«L'avion roulait à environ 240 km/h. Il n'avait juste pas atteint la vitesse de décision V1. Il était dès lors toujours possible de freiner et d'arrêter l'appareil.» Porte-parole de l'Aéroport international de Genève, Philippe Roy explique pourquoi un Airbus A330 de la compagnie Swiss, volant de Genève à destination de New York, a dû, à 12 h 30, subitement interrompre son décollage en raison d'un problème dit aviaire, signalé par une alarme d'un moteur. Un gros oiseau, en l'occurrence une buse ou un milan, a été aspiré dans l'un des deux réacteurs, qui a émis de la fumée.

L'appareil, avec 196 passagers et 12 membres d'équipage à bord, s'est immobilisé sur la piste 23 de l'aéroport. Le Service de sécurité de Cointrin est immédiatement intervenu pour refroidir d'une part le réacteur et d'autre part les freins, qui ont été mis à rude contribution en raison du poids maximal de l'avion au moment du décollage. Plusieurs camions de pompiers ont ainsi pris les mesures de prudence qui s'imposaient, étant donné que l'Airbus était plein de kérosène.

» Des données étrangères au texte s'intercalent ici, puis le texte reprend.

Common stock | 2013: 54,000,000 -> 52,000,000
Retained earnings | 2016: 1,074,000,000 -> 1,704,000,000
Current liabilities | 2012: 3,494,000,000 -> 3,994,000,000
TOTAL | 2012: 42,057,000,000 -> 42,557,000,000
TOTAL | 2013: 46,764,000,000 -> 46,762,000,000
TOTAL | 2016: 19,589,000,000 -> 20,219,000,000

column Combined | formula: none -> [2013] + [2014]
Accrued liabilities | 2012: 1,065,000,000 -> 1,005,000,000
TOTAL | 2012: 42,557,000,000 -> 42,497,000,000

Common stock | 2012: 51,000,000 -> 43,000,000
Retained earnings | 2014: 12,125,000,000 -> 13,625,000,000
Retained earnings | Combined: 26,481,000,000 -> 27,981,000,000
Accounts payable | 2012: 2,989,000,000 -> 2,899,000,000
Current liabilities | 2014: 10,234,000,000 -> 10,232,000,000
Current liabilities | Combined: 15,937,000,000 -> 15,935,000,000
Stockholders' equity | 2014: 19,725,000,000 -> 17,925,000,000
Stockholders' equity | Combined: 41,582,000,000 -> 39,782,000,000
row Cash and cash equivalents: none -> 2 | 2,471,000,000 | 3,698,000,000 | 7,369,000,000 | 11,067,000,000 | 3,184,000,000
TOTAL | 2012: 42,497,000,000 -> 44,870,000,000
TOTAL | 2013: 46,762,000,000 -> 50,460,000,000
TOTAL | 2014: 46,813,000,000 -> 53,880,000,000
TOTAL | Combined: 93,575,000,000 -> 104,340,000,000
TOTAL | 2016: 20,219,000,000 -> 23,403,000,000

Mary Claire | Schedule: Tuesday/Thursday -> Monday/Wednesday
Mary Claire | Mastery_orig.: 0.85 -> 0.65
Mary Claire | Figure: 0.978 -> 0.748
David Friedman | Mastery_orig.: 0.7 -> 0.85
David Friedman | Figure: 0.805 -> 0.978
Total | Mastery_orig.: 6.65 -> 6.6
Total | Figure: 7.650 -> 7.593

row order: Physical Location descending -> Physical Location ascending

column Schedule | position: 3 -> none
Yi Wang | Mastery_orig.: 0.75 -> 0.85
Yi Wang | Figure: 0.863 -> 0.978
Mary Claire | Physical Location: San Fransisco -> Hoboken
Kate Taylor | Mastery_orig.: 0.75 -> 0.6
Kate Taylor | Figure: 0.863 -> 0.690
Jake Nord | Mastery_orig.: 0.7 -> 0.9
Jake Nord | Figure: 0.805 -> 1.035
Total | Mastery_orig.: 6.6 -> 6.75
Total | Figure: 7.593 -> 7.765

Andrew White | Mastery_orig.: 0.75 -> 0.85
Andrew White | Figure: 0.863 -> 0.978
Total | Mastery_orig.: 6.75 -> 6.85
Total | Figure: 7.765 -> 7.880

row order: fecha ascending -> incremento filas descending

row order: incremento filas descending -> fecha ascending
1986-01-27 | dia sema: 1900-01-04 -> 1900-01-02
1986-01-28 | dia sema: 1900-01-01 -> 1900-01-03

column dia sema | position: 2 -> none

Quant aux passagers, ils ont pu être évacués par les échelles habituelles et conduits dans une salle d'attente où ils ont été pris en charge par le personnel de Swiss. Aucune assistance psychologique n'a toutefois été nécessaire. Pour sa part, Swiss a annulé un vol en partance de l'aéroport de Zurich pour Johannesburg afin de mettre un Airbus A340 à disposition. Les passagers à destination de New York ont pu ainsi redécoller sur le coup de 19 h 30.

Ce type d'incident est relativement rare, l'aéroport n'en comptabilisant qu'un tous les deux ans. Et si l'avion avait tout de même décollé? Selon le porte-parole Philippe Roy, «c'est toujours possible de le faire avec un moteur, qui est alors mis sous forte pression. Le cas échéant, le pilote aurait dû monter à au moins 1000 mètres au-dessus du sol et survoler une zone peu habitée pour pouvoir larguer du kérosène.»